Autonomous repression activity of the FLI-1 ETS domain. COS cells were cotransfected with a fixed amount of the CMV-β-Gal and either L8-LUC or L8G5-LUC reporter plasmids as well as a fixed amount of expression plasmid encoding the LexA-VP16 fusion protein and a fixed amount of expression plasmids encoding the indicated Gal4 fusion proteins. Luciferase and β-Gal activities in transfected cells were determined 24 h posttransfection. Luciferase activities were standardized on β-Gal activities, and final results are expressed as percentages of the standardized luciferase activity obtained for L8G5-LUC reporter transfected in the presence of LexA-VP16 alone (lane 5) (mean and standard deviation from three different experiments).

FIG. 10.

EKLF represses the transcriptional activity of FLI-1. COS cells were cotransfected with a fixed amount of the TORU-TK-LUC (A) or GPIX-LUC (B) and CMV-β-Gal reporter plasmids with or without expression vectors encoding wild-type FLI-1, wild-type HA-EKLF, or deletion mutants of HA-EKLF as indicated. Luciferase activities were standardized on β-Gal activities, and final results are expressed as percentages of the standardized luciferase activity obtained for the luciferase reporter alone (lane 1) (mean and standard deviation from two different experiments).

FIG. 11.

GST-EKLF and GST-FLI-1 do not cross-inhibit their DNA binding activities. (A) GST-FLI-1 DNA binding activity was analyzed by gel shift assay using the GGAA probe either alone (lane 3) or in the presence of increasing excess of GST-EKLF (1-, 5-, or 10-fold excess, respectively, in lanes 4, 5, and 6).

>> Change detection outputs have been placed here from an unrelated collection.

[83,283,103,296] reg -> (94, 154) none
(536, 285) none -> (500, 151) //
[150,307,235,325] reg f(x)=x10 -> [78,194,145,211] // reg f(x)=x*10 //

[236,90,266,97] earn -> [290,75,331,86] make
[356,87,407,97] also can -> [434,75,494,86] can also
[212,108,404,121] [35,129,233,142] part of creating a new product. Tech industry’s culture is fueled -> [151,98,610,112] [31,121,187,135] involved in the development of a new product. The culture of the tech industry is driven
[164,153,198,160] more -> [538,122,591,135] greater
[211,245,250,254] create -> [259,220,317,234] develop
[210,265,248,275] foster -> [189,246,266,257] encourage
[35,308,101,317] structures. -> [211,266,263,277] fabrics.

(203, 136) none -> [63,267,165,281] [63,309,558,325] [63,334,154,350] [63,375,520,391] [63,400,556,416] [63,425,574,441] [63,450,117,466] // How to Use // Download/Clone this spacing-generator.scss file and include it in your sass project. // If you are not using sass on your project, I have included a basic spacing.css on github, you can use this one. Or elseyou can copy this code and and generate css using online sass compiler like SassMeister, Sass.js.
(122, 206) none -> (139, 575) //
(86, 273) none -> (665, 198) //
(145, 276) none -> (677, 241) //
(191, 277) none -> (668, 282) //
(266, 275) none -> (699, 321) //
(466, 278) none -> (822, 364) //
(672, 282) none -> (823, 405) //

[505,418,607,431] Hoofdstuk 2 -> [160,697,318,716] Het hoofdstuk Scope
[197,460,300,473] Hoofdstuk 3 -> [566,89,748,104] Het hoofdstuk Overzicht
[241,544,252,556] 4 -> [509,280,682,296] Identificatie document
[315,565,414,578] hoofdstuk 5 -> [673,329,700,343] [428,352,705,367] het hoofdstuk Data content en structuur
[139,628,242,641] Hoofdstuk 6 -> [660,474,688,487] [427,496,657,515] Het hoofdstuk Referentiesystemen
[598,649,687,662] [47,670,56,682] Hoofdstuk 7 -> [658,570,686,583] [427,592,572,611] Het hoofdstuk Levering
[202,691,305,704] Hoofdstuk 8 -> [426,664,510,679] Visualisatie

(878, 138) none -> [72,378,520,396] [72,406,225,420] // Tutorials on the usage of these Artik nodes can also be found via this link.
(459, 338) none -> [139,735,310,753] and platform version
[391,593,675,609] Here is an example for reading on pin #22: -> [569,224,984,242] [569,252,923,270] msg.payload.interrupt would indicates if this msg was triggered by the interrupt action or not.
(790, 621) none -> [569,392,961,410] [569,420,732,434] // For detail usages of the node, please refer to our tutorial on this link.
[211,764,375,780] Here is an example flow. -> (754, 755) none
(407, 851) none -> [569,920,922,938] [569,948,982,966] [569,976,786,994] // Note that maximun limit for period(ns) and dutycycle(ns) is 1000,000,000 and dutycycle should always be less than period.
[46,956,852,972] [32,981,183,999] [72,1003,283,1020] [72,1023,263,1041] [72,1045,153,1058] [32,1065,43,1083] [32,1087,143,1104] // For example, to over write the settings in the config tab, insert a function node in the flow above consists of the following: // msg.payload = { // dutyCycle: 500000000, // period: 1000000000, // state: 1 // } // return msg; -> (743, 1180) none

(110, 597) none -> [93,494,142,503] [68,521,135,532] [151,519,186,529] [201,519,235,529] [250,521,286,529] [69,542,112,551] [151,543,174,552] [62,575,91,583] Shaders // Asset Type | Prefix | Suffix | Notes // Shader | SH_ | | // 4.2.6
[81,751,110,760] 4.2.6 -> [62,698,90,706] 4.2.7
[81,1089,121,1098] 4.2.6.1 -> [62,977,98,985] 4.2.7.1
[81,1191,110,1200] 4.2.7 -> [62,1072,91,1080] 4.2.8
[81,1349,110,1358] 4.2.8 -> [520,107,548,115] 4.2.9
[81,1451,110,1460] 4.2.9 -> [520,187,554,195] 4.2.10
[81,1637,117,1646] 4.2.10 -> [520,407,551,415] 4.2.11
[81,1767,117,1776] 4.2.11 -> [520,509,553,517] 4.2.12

Control lanes correspond, respectively, to the probe incubated without protein (lane 1), with GST alone (lane 2), or with GST-FLI-1 and a 10-fold excess of GST (lane 7). The free probe was allowed to run out of the gel in order to facilitate the detection of putative tripartite complexes between GST-EKLF, GST-FLI-1, and DNA and for that reason is not visible on the autoradiograph. (B) Reciprocal experiment performed as for panel A but using the CAC probe.

FIG. 12.

Cross-antagonistic model of EKLF and FLI-1 activities in erythroid versus megakaryocytic differentiation. Schematic representation of the cell fate determination of erythrocytic and megakaryocytic cell types from the common bipotential progenitor. EKLF and FLI-1 cooperate with GATA-1 and contribute in a positive manner to produce erythroid or megakaryocytic cells, respectively. Simultaneously, EKLF and FLI-1 contribute in a negative manner through the cross-inhibition of their positive activities.